**Directions**:
Could you please transcribe the data exactly, without the pictures?

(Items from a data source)
-=-=-

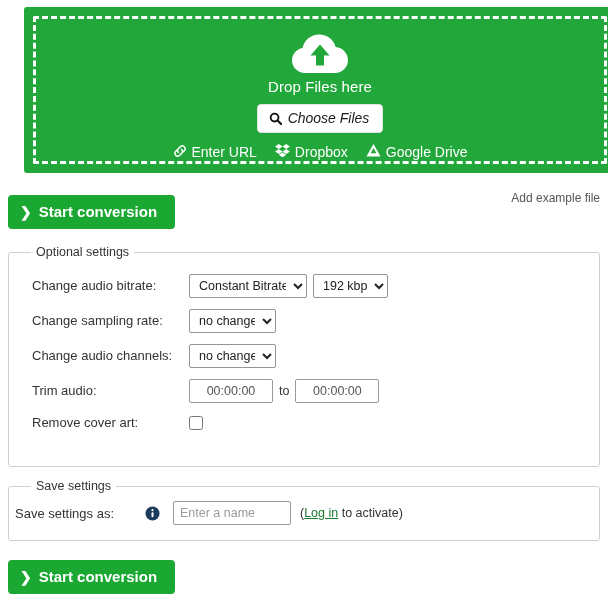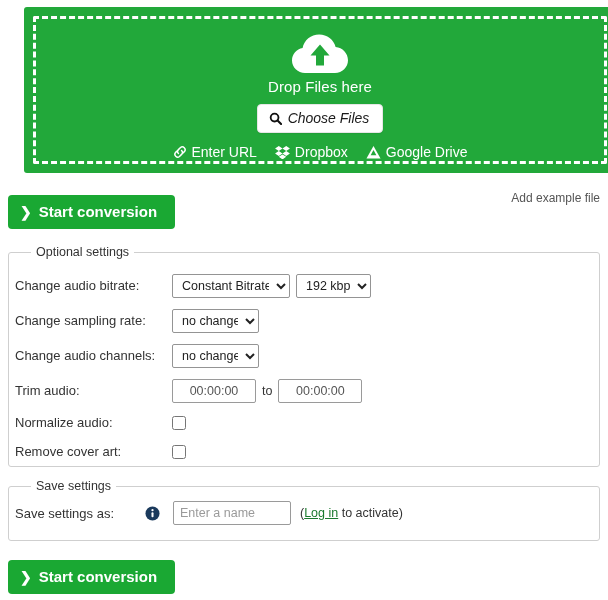--- a/index.html
+++ b/index.html
@@ -81,7 +81,7 @@
   }
   .service {
     display: inline-flex;
-    align-items: center;
+    align-items: flex-start;
     gap: 5px;
     color: #ffffff;
     text-decoration: none;

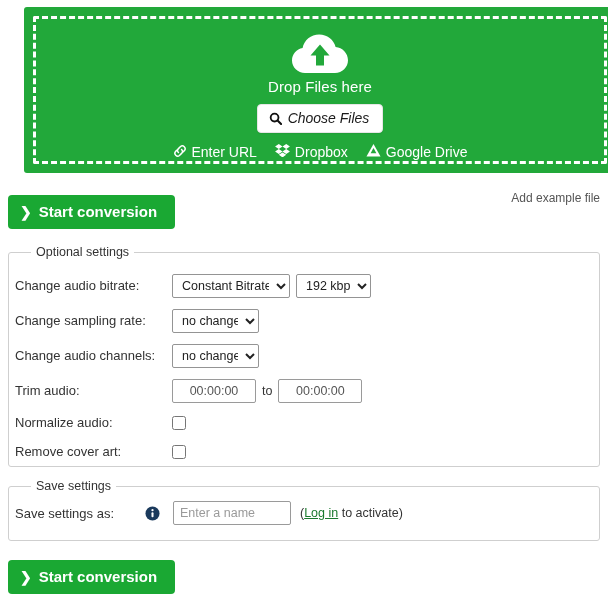--- a/index.html
+++ b/index.html
@@ -161,6 +161,7 @@
 
   .settings-grid {
     padding: 9px 0 0 0;
+    margin-left: 17px;
   }
   .row {
     display: flex;

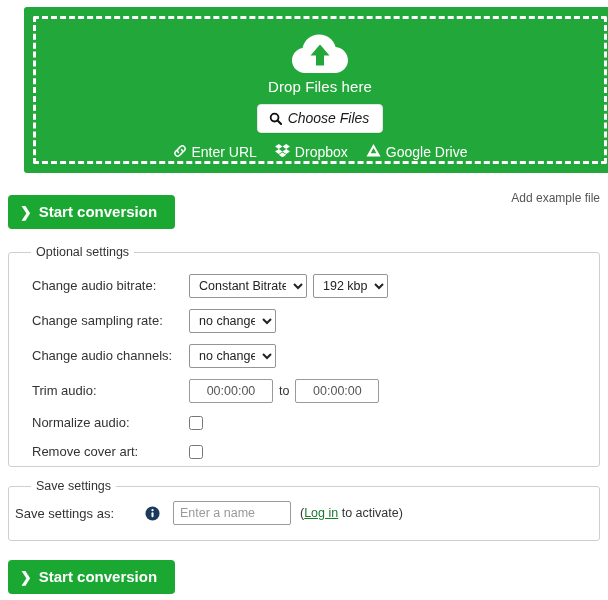--- a/index.html
+++ b/index.html
@@ -331,12 +331,6 @@
       </div>
     </div>
 
-    <div class="row" style="height:29px">
-      <div class="label">Normalize audio:</div>
-      <div class="ctrl">
-        <input type="checkbox" style="">
-      </div>
-    </div>
 
     <div class="row" style="height:29px">
       <div class="label">Remove cover art:</div>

-=-=-

**Response below**:
--- a/index.html
+++ b/index.html
@@ -81,7 +81,7 @@
   }
   .service {
     display: inline-flex;
-    align-items: center;
+    align-items: flex-start;
     gap: 5px;
     color: #ffffff;
     text-decoration: none;

--- a/index.html
+++ b/index.html
@@ -161,6 +161,7 @@
 
   .settings-grid {
     padding: 9px 0 0 0;
+    margin-left: 17px;
   }
   .row {
     display: flex;

--- a/index.html
+++ b/index.html
@@ -331,12 +331,6 @@
       </div>
     </div>
 
-    <div class="row" style="height:29px">
-      <div class="label">Normalize audio:</div>
-      <div class="ctrl">
-        <input type="checkbox" style="">
-      </div>
-    </div>
 
     <div class="row" style="height:29px">
       <div class="label">Remove cover art:</div>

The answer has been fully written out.